*PROBLEM REQUIREMENTS*:
For the records that follow, please set down exactly the lines between the one holding "для Ворон-3 Кожа" and the one holding "- · 334.253 Google-reviews", inclusive, and only those.

*RECORDS FOR THIS TASK*:
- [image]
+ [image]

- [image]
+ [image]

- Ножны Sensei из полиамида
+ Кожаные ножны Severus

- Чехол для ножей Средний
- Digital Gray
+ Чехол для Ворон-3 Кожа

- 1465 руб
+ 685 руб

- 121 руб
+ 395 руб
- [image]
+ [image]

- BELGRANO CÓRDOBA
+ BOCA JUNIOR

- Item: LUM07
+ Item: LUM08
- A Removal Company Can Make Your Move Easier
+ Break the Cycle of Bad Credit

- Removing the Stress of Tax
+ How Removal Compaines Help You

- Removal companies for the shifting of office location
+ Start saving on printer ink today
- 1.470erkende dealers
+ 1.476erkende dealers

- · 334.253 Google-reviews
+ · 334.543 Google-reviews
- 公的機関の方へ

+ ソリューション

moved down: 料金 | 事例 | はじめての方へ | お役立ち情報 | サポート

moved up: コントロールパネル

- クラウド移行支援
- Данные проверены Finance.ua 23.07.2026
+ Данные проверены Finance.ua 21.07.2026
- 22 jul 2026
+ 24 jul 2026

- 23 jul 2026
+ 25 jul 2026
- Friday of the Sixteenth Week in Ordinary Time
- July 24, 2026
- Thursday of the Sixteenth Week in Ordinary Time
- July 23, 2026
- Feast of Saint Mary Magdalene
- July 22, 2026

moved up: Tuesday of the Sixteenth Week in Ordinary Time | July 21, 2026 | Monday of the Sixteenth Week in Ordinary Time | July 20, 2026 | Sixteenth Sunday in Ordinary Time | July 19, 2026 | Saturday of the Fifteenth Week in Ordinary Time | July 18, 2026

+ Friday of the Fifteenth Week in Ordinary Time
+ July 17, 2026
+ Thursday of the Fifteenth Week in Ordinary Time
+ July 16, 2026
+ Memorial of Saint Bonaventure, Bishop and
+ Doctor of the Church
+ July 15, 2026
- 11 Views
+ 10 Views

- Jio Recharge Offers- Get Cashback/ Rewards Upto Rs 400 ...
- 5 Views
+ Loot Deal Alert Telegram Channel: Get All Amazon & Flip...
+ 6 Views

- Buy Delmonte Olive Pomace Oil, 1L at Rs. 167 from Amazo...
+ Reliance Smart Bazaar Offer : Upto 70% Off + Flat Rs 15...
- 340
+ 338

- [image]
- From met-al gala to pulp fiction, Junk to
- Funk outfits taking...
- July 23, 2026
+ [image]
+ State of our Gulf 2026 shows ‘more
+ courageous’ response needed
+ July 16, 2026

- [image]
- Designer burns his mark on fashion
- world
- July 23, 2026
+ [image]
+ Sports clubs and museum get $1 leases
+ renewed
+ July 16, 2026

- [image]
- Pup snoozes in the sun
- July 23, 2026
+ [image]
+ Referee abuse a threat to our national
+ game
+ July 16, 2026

*EXPECTED ANSWER*:
+ Чехол для Ворон-3 Кожа

- 1465 руб
+ 685 руб

- 121 руб
+ 395 руб
- [image]
+ [image]

- BELGRANO CÓRDOBA
+ BOCA JUNIOR

- Item: LUM07
+ Item: LUM08
- A Removal Company Can Make Your Move Easier
+ Break the Cycle of Bad Credit

- Removing the Stress of Tax
+ How Removal Compaines Help You

- Removal companies for the shifting of office location
+ Start saving on printer ink today
- 1.470erkende dealers
+ 1.476erkende dealers

- · 334.253 Google-reviews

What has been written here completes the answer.